> _Task to complete_: Find every line in the records below that holds the word "align", and copy each one.

----- Given data -----

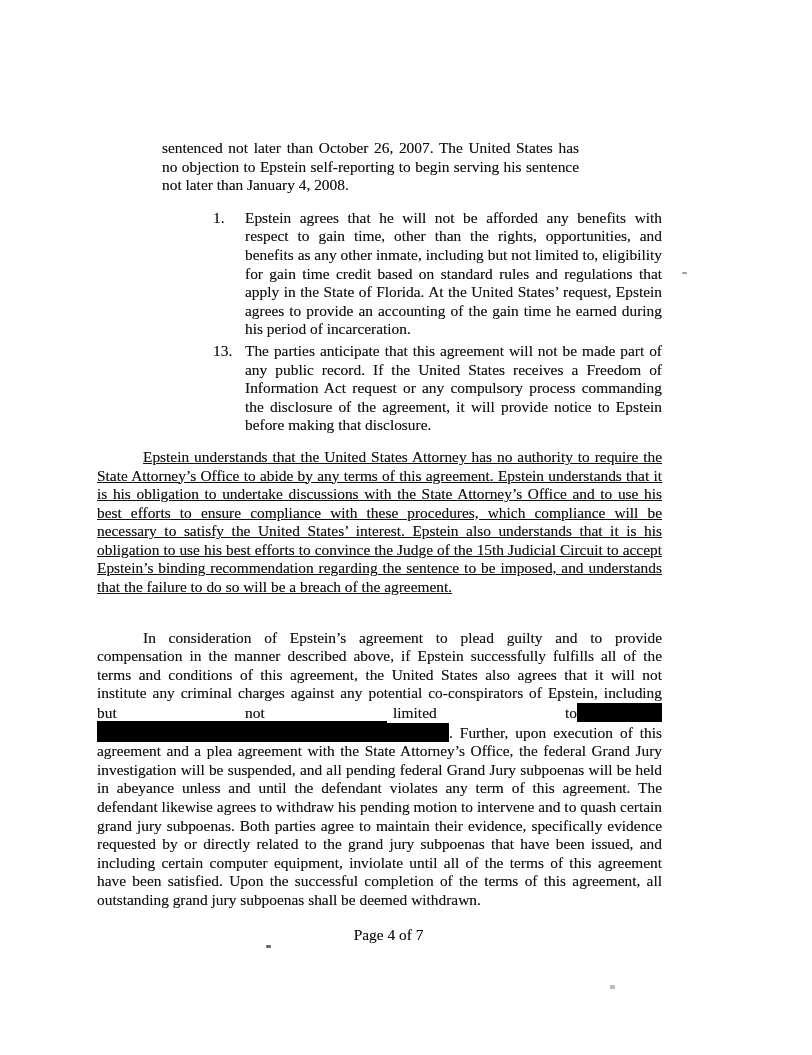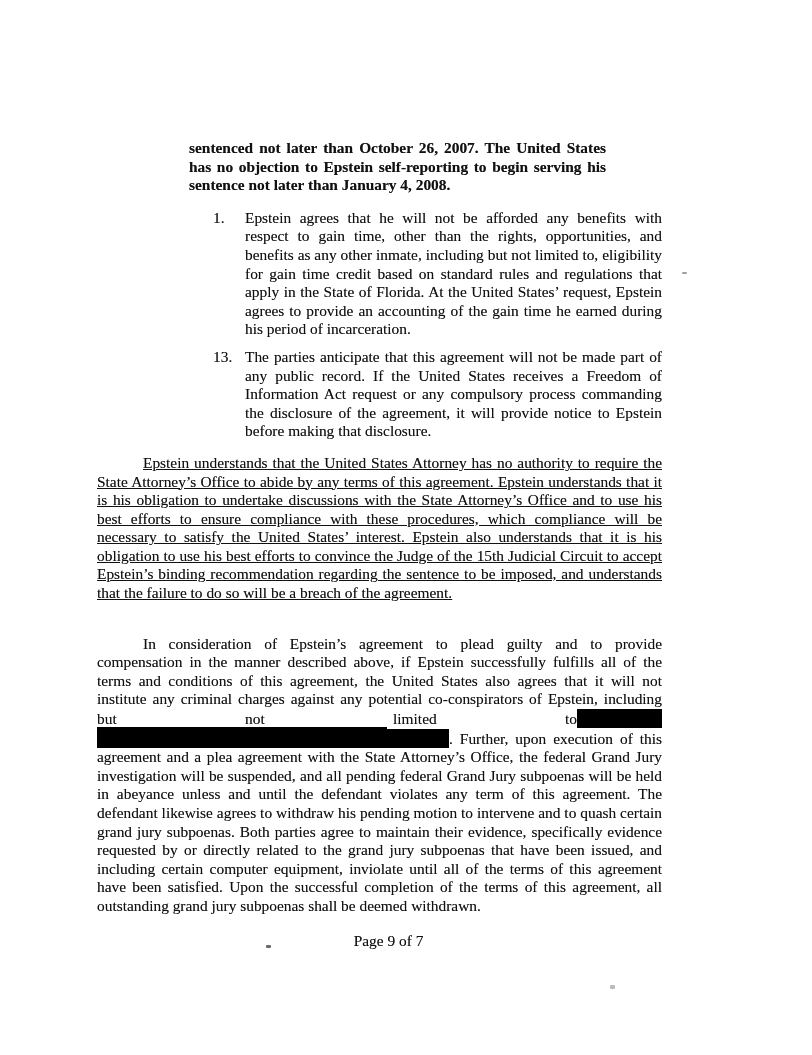--- a/index.html
+++ b/index.html
@@ -27,10 +27,9 @@
     width:565px;
   }
   .cont-para{
-    margin-left:92px;
+    margin-left:65px;
     width:417px;
     text-align:justify;
-    font-weight:bold;
   }
   .item{
     display:flex;

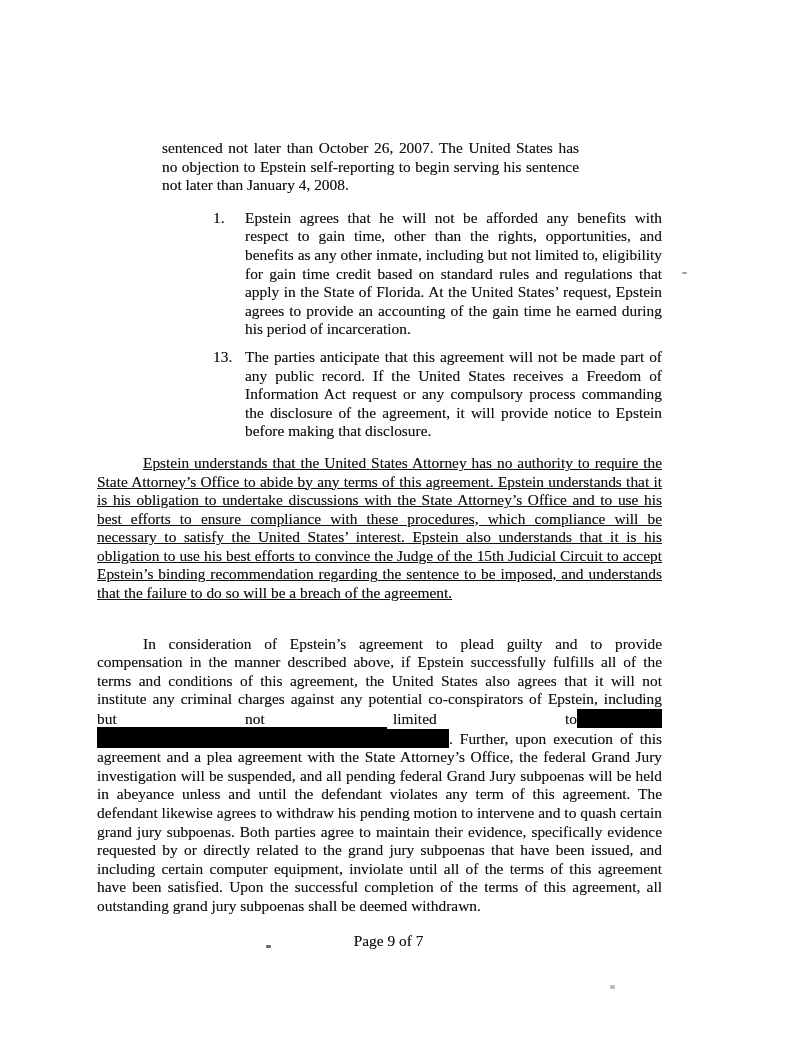--- a/index.html
+++ b/index.html
@@ -36,7 +36,7 @@
     align-items:flex-start;
   }
   .item.gap-lg{margin-top:14px;}
-  .item.gap-sm{margin-top:9px;justify-content:space-between;}
+  .item.gap-sm{margin-top:3px;justify-content:space-between;}
   .item-num{
     margin-left:116px;
     width:32px;

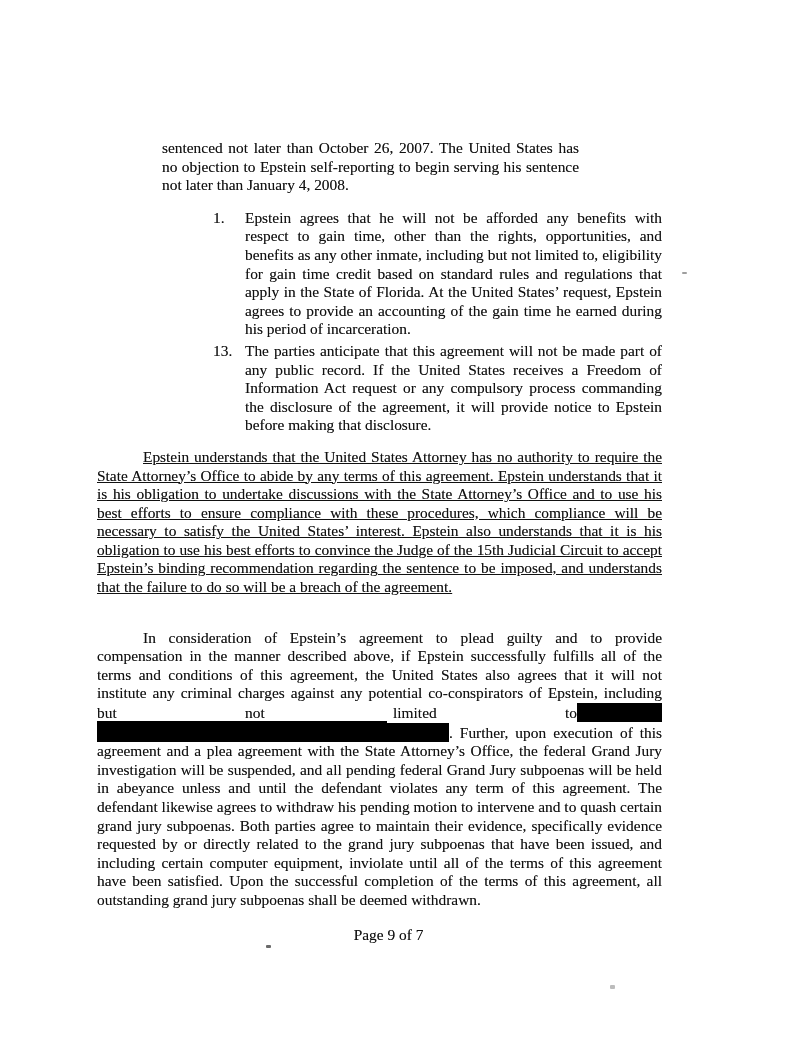--- a/index.html
+++ b/index.html
@@ -115,7 +115,7 @@
       <div class="rp2"><span class="redaction-bar" style="width: 352px; height: 19px;"></span><span>.  Further, upon execution of this agreement and a plea agreement with the State Attorney’s Office, the federal Grand Jury investigation will be suspended, and all pending federal Grand Jury subpoenas will be held in abeyance unless and until the defendant violates any term of this agreement.  The defendant likewise agrees to withdraw his pending motion to intervene and to quash certain grand jury subpoenas.  Both parties agree to maintain their evidence, specifically evidence requested by or directly related to the grand jury subpoenas that have been issued, and including certain computer equipment, inviolate until all of the terms of this agreement have been satisfied.  Upon the successful completion of the terms of this agreement, all outstanding grand jury subpoenas shall be deemed withdrawn.</span></div>
     </div>
 
-    <div class="page-footer">Page 9 of 7</div>
+    <div class="page-footer">Page 4 of 7</div>
 
   </div>
 <div class="artifact" style="left: 266px; top: 945px; width: 5px; height: 3px; background: rgb(106, 106, 106);"></div>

-----

> _Reply to the task_:
     text-align:justify;
     align-items:flex-start;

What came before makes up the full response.